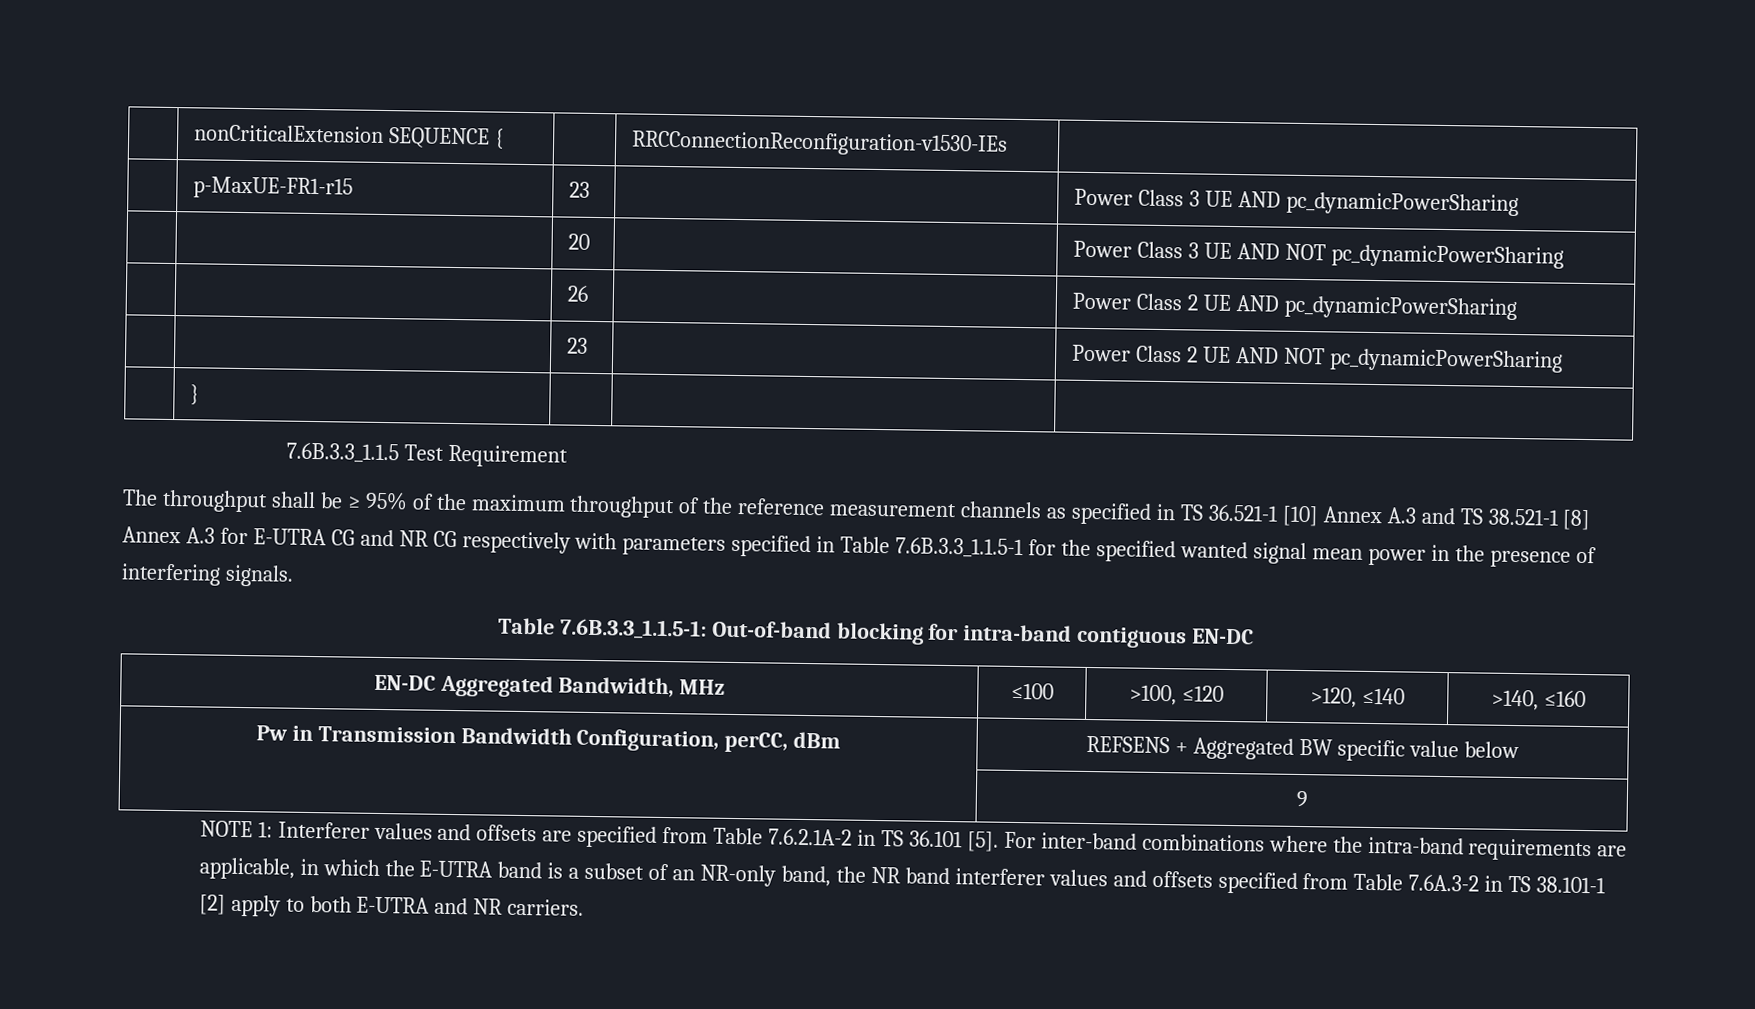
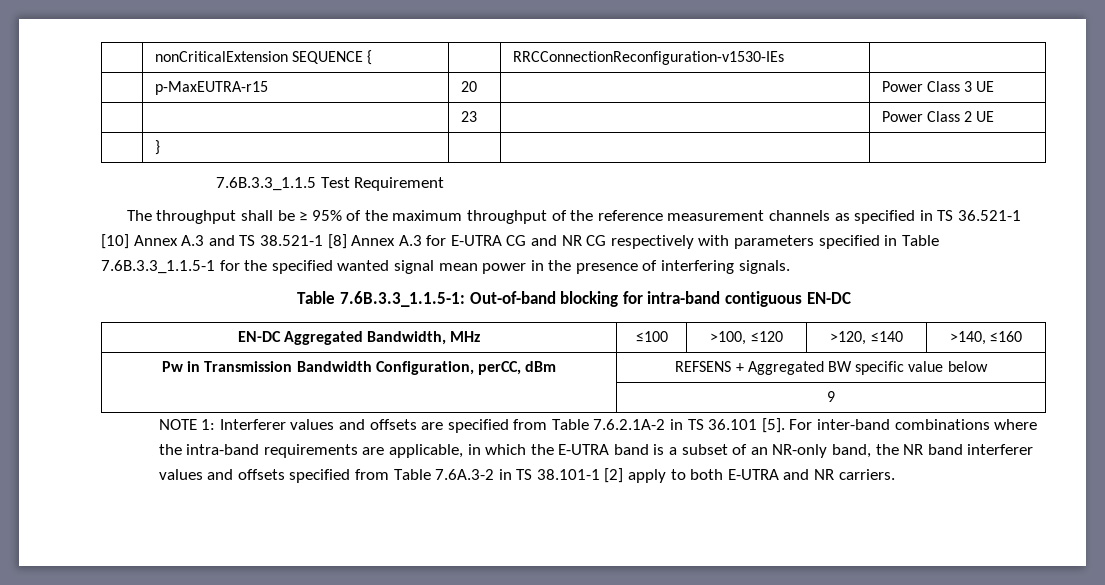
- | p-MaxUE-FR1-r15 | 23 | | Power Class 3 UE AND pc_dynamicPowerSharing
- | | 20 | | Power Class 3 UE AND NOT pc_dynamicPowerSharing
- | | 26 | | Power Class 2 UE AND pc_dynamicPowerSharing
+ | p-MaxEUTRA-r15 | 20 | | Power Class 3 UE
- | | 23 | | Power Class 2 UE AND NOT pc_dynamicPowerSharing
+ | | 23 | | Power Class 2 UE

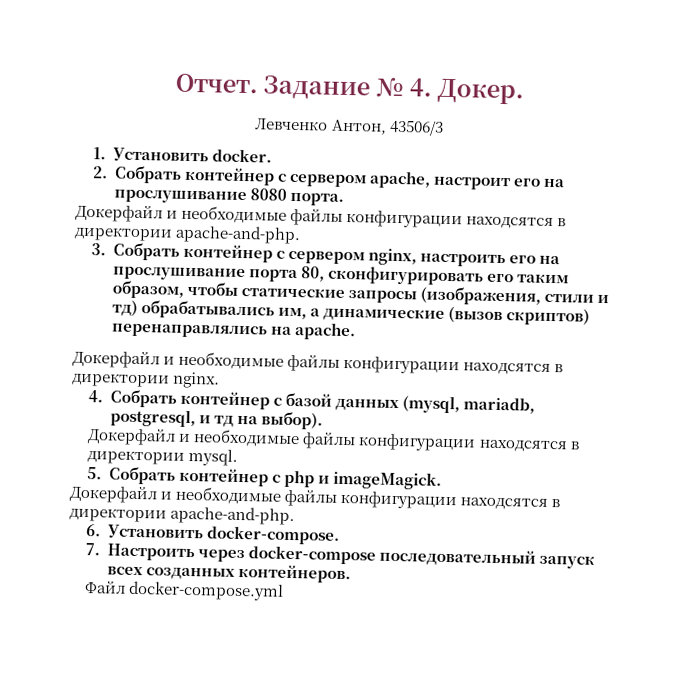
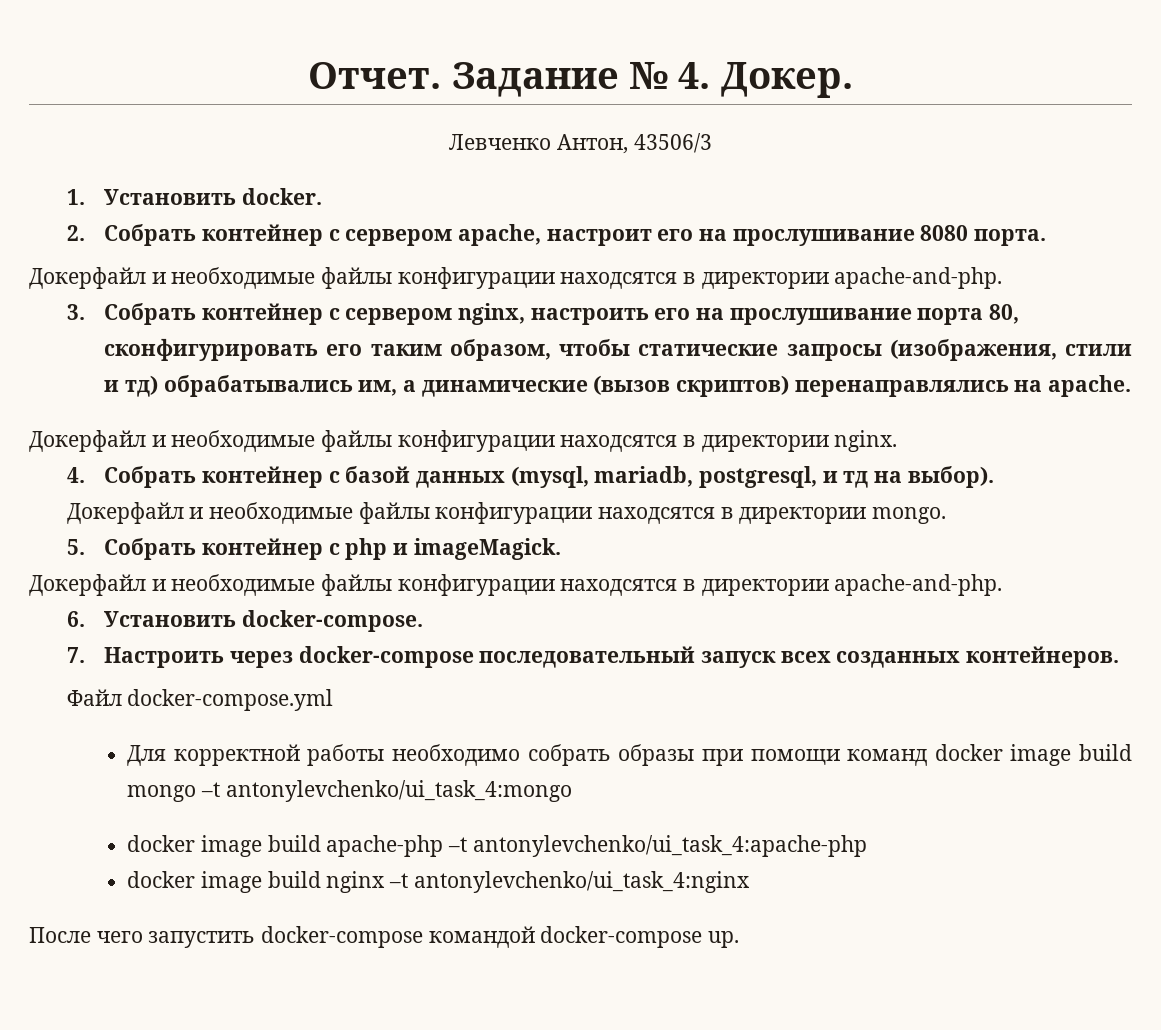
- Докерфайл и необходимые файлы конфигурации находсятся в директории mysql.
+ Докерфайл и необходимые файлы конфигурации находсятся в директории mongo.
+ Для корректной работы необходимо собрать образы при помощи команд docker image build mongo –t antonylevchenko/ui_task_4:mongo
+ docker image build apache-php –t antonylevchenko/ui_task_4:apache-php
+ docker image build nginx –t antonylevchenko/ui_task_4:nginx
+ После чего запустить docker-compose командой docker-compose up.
--
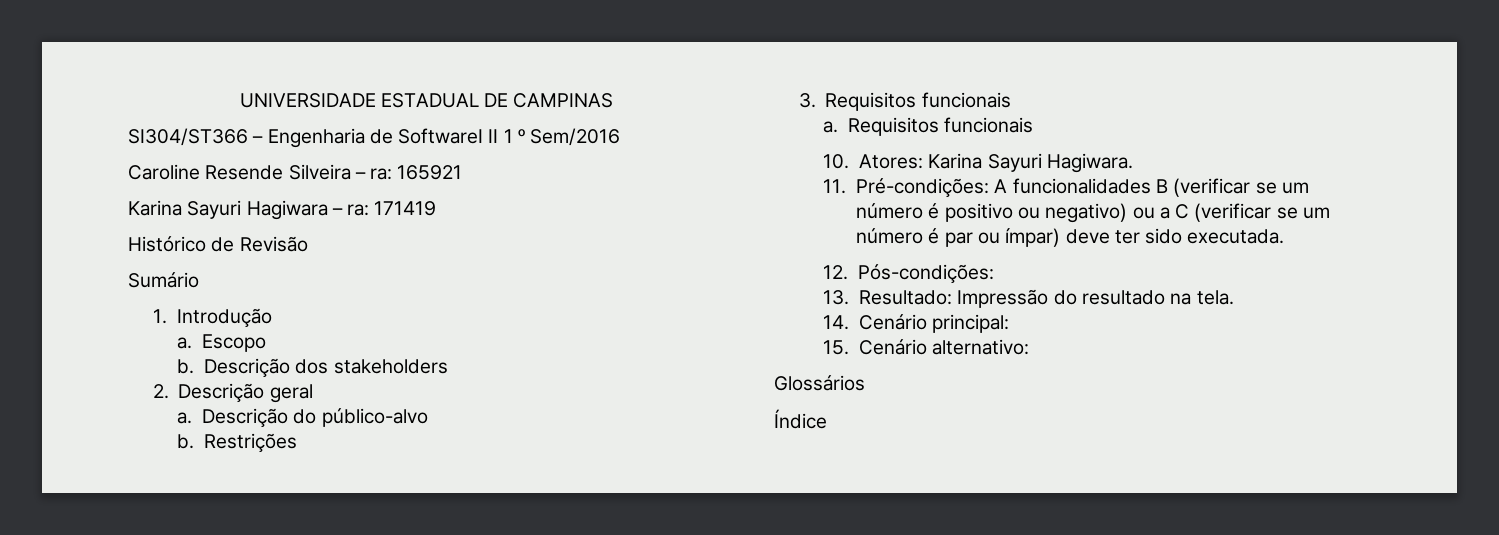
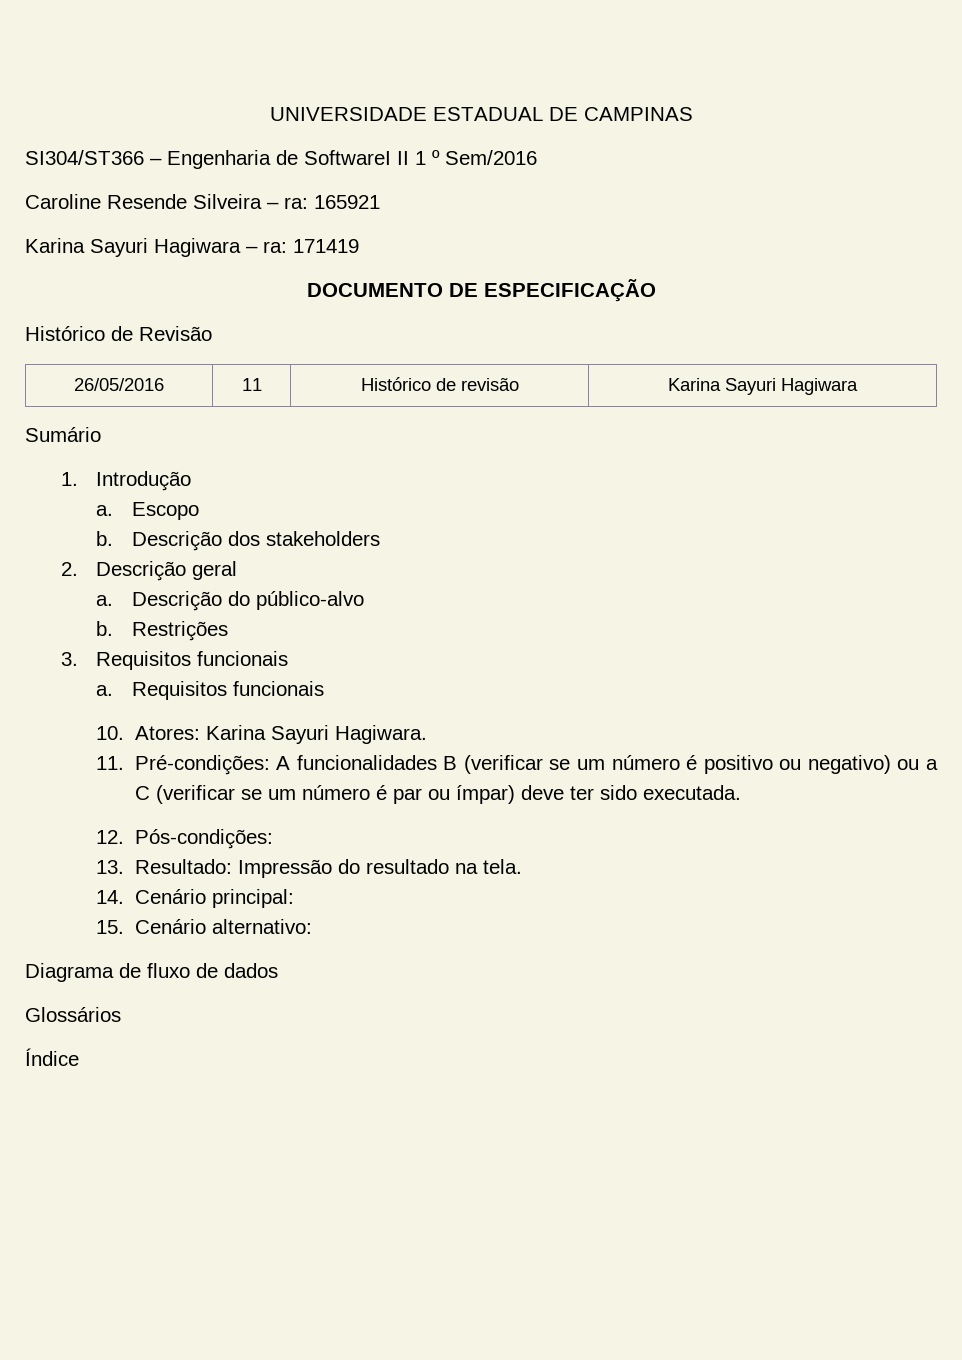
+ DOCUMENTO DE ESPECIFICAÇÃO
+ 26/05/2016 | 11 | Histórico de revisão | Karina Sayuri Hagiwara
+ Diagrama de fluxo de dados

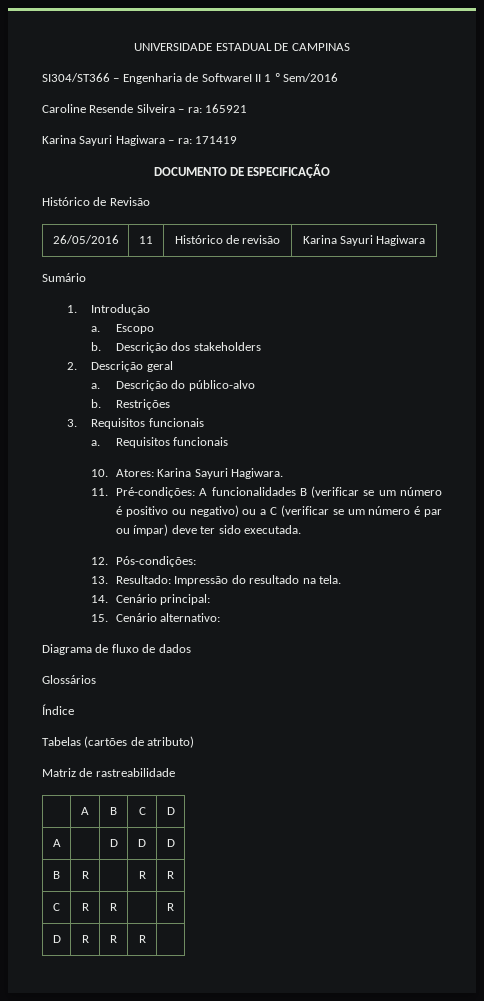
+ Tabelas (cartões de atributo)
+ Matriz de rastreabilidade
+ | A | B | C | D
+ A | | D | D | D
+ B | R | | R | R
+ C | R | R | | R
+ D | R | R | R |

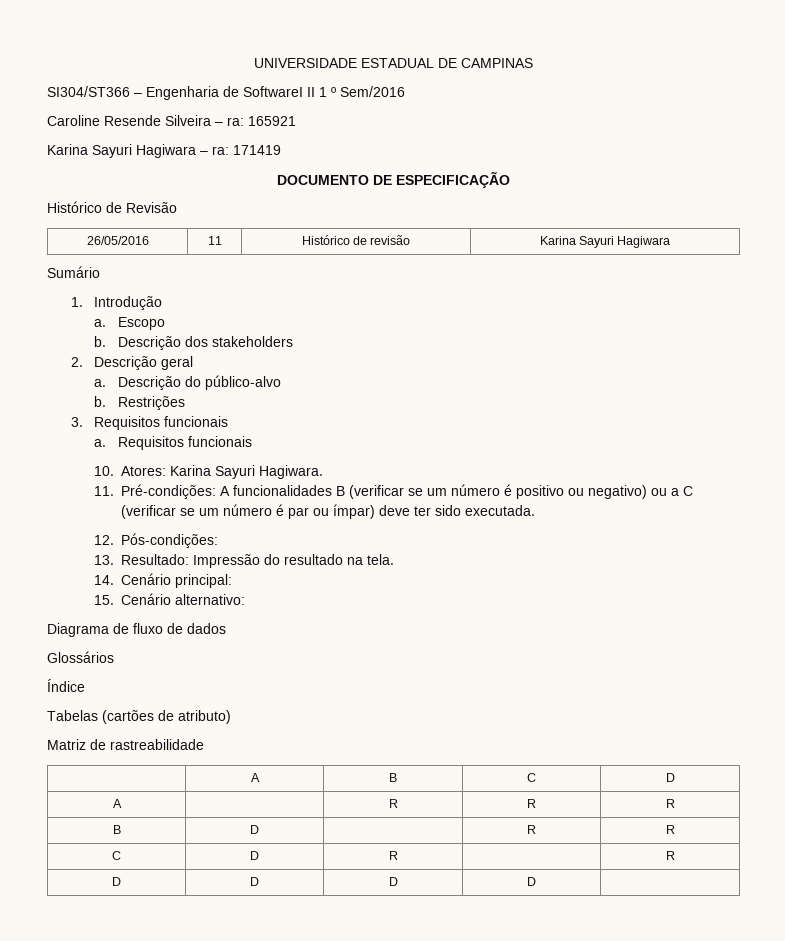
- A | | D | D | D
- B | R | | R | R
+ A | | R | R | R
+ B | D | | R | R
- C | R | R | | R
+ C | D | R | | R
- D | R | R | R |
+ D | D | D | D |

> **What the task asks**
Each line carrying the string "необходимые" should be copied out from the entries.

> **Solution to this task**
- Докерфайл и необходимые файлы конфигурации находсятся в директории mysql.
+ Докерфайл и необходимые файлы конфигурации находсятся в директории mongo.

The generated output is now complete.